What to produce: Your answer must be every line of the data that contains "none".

Data supplied:

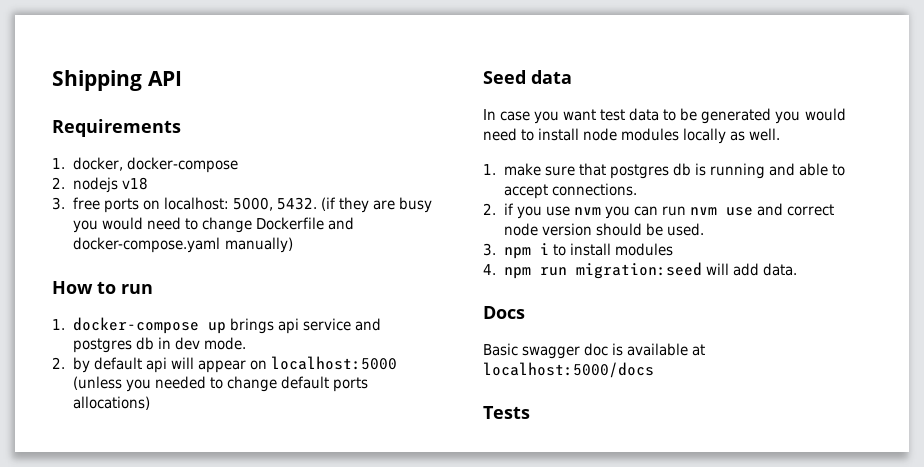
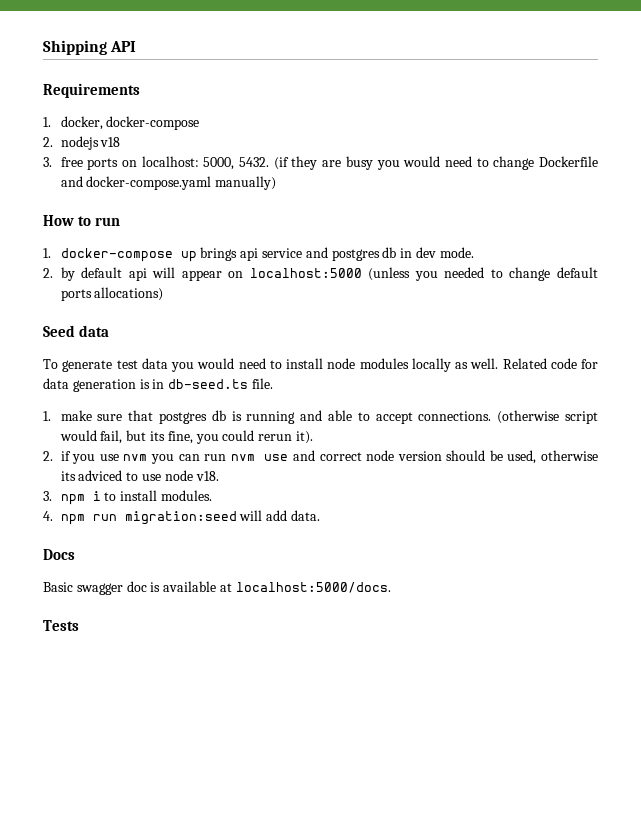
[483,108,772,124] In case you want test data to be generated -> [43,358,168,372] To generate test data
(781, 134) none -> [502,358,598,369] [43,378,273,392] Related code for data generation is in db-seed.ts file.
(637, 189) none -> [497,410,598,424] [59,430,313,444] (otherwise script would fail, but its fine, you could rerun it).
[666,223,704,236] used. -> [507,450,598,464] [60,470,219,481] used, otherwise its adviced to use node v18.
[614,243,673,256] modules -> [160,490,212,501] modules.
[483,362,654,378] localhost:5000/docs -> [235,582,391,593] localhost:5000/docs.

Output for this task:
(781, 134) none -> [502,358,598,369] [43,378,273,392] Related code for data generation is in db-seed.ts file.
(637, 189) none -> [497,410,598,424] [59,430,313,444] (otherwise script would fail, but its fine, you could rerun it).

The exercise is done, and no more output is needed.